There is a picture of Mari Koopman as a little girl, smiling and wearing a tutu. “When I first did ballet, I was probably four and it was regular ballet,” says Mari. “I did it with my best friend. It was carefree. We’re all like twirling around but we’re having the time of our life.”
That was Mari’s last time as a standing dancer. “When I was four, my special needs kicked in and I mean, you don’t really know how you’re going to dance.”
J Matzner remembers the start of her dancing career. “My mother put me into dance because she didn’t think I was very coordinated. I do remember that I was about four or five and I remember being in my very first dance recital. I never really stopped until I had a life-threatening illness. It’s the first time movement had ever been taken away from me. It gave me insight, I feel, into what others experience when they can’t move.”
Now an adult, Matzner is Mari’s instructor at the Kehl School of Dance in Verona. “As I was recovering, I thought, ‘Oh, I’ll just join some accessible dance classes now and start getting some of that core strength back’ and I was very surprised to find that, at least in the Madison area, there really weren’t any accessible dance classes. That was one of the reasons why later on I decided to start one.”
Mari spent nearly five years without ballet. “It took a while for us to find wheelchair ballet. I mean it took like years and years. When we found it, we were like overjoyed and we wanted to do it like immediately.”
“An accessible dance class is very much like any class,” says Matzner. “The teacher comes. They show the step. They help the dancer feel what it’s like on their own body. Every person is limited by their own body structure. Dance really lends itself to meeting everyone where they are at their own ability.”
Mari Koopman has known Matzner for three years. “She’s much more than a teacher to me.
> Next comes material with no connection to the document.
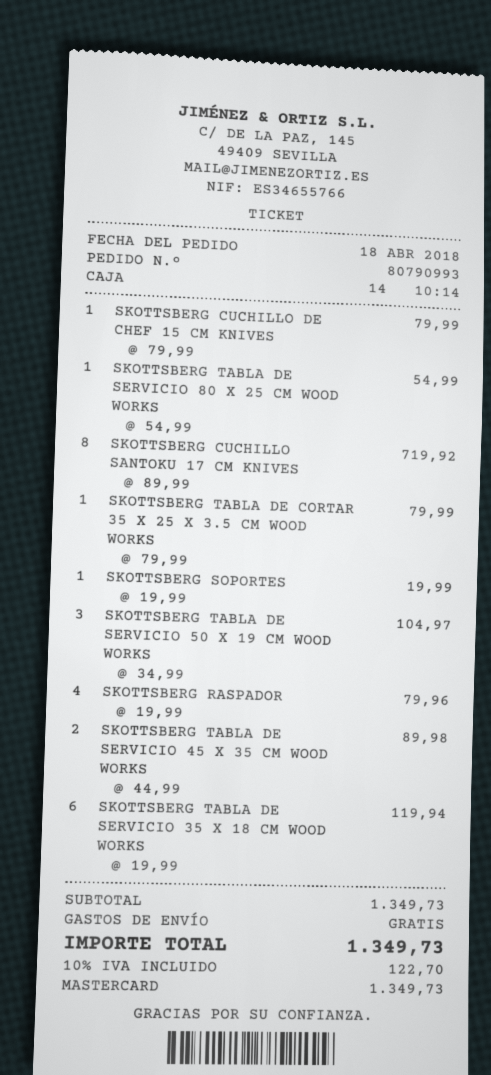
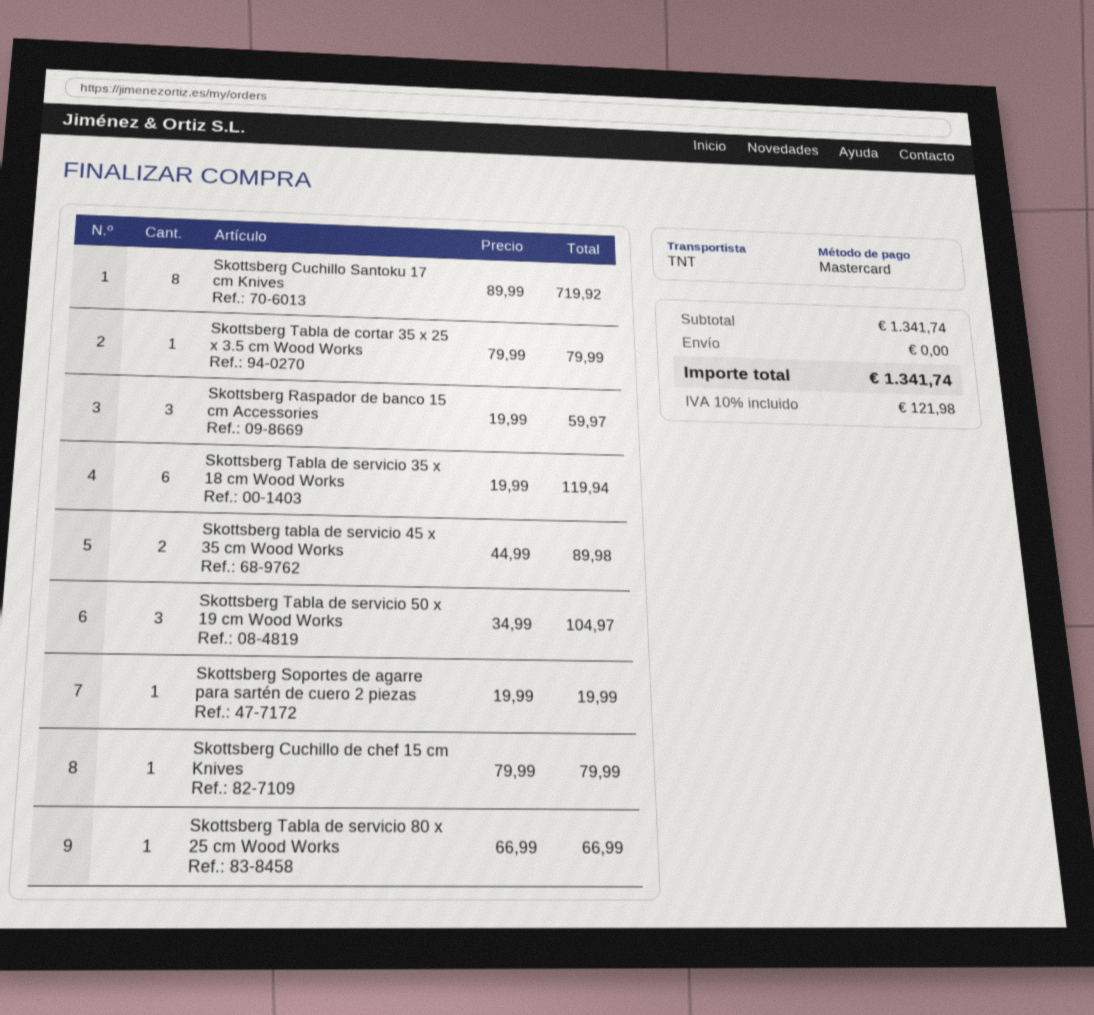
SKOTTSBERG TABLA DE SERVICIO 80 X 25 CM WOOD WORKS: 1 x 54.99 = 54.99 -> 1 x 66.99 = 66.99
SKOTTSBERG RASPADOR: 4 x 19.99 = 79.96 -> 3 x 19.99 = 59.97
subtotal: 1349.73 -> 1341.74
tax: 10% = 122.70 -> 10% = 121.98
total: 1349.73 -> 1341.74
She’s a friend that I get to hug every week and a person who I can laugh with and dance with. She doesn’t think it’s sad that we have special needs. She makes it an opportunity to make us stronger.”
As Mari has progressed, Matzner has taught her new dances. “First we had our classical ballet dance. We had a Broadway-style dance. This year we’re learning Flamenco.”
Tania Tandias is a local Flamenco instructor. She offered to choreograph a dance for Mari. “What you want to think of with Spanish dance is that you want to really stretch out your arms,” says Tandias.
“It’s different from the other dances that I’ve done,” says Mari. “It’s really fun to like just be sassy in the dance I guess.”
“Wheelchair ballet is a thing that it’s just such a gift,” says Mari. “It changed my life. Like going back to like the first year, the feeling, it didn’t mean that I had special needs. It meant that I could do something amazing and I didn’t have to be ashamed of anything. I didn’t feel all lost because of my special needs. I felt hope.”
“She likes to say that she just really loves dance. That it’s in her heart and soul,” says Matzner. “And I think it really is.”
“I’m Mary the dancer. It’s part of me. Even though I had special needs I could do something so incredible that not a lot of people can do. That just made my heart really fill with joy. I don’t have to be a girl known as a girl in the wheelchair. I can be known as a girl who can dance very well.”
Mari’s service dog, Olive, goes with her everywhere, and in some places might be more popular than Mari.